Début 1968, les Kray chargent un membre de leur bande, Alan Bruce Cooper, d’engager quelqu’un pour aller chercher des explosifs à Glasgow en vue de commettre un attentat. Le gars, Paul Elvey, technicien de radios pirates depuis 1964, était déjà sous surveillance policière. Interrogé, il reconnut avoir participé à trois tentatives de meurtres… qui avaient toutes les trois foiré ! Les policiers crurent à de la maladresse de sa part jusqu’à ce que Alan Bruce Cooper révèle qu’il était un agent du Trésor américain, qu’il enquêtait sur les liens entre la mafia et les jumeaux Kray et que les attentats avortés étaient son œuvre : tout en les mettant sur le dos des Kray pour les faire tomber, il fallait éviter qu’ils fassent des victimes.
Les confessions de Paul Elvey, les renseignements qu’il fournit sur les trois tentatives de meurtres constituaient suffisamment d’éléments pour arrêter les deux frères.
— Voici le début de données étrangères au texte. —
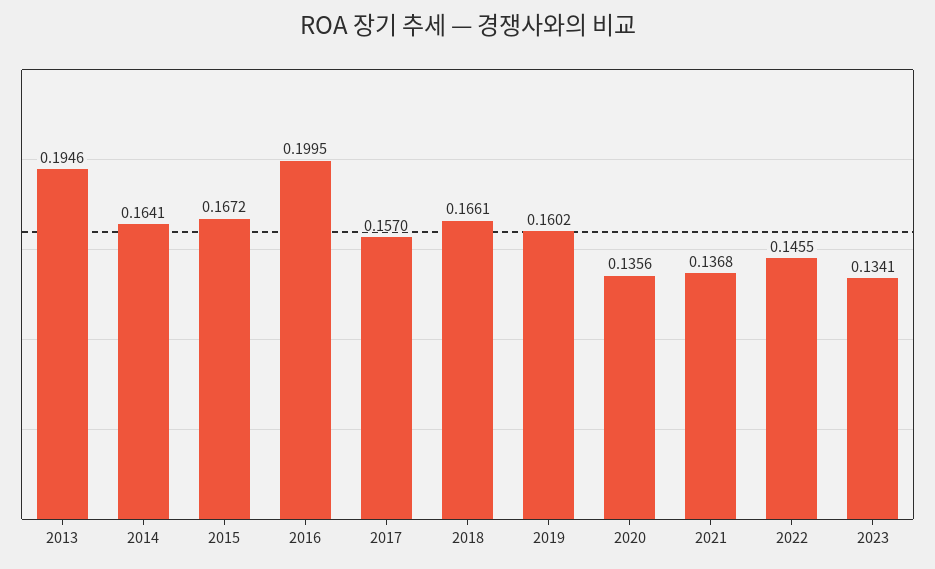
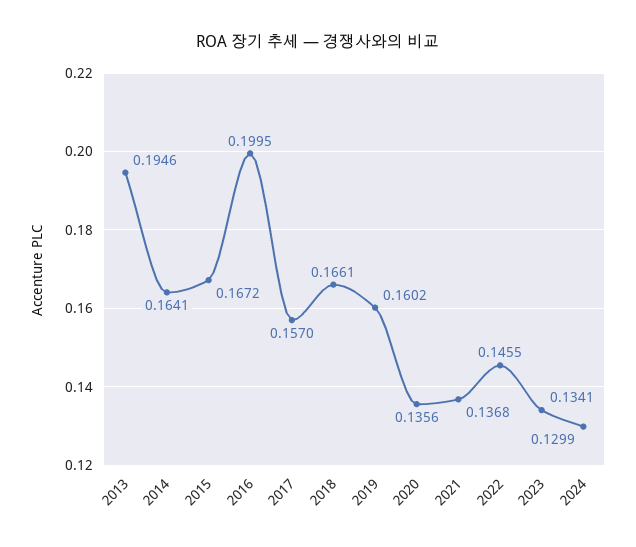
2024: none -> 0.1299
Le 8 mai, les jumeaux, leur frère Charlie et quinze membres du gang furent arrêtés. Ils avaient fait régner la terreur trop longtemps dans le quartier de Whitechapel et ailleurs. Les jumeaux furent condamnés à la détention à perpétuité, Charlie à dix ans. Et cette fois, pas moyen de s’évader (ils bénéficieront d’une mesure de clémence exceptionnelle pour assister en 1982 à l’enterrement de leur mère). Ronnie, qui était plus qu’à moitié fou, passa le reste de sa vie derrière les barreaux d’un centre d’aliénés ; Reginald, considéré comme prisonnier très dangereux (catégorie A), fut placé au secret sans aucun contact avec quiconque.
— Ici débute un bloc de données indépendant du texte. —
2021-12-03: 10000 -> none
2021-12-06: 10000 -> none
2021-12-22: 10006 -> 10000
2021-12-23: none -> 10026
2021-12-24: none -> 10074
Ce n’est pas pour autant qu’ils cessèrent leurs trafics en tous genres… Par des moyens que nous ignorons et dont la police apprit l’existence tardivement (sans doute des complicités grassement payées parmi le personnel des différents établissements où les trois étaient détenus), Reggie, Ronnie et Charlie avaient fondé Krayleigh Enterprises, une société de protection rapprochée pour stars du show business. Du 16 au 22 septembre 1984, soit vingt-sept ans après la dissolution du gang, Frank Sinatra, de passage à Londres, leur avait loué les services de dix-huit gardes du corps.
Ronnie mourut en 1995 à l’âge de 61 ans. Reggie, avec les années, perdit de sa superbe… et de sa dangerosité ; il rétrograda en catégorie C et fut transféré dans une prison du Norfolk. Affecté d’un cancer inopérable, âgé de 66 ans, il fut remis en liberté en août 2000 et mourut deux mois plus tard.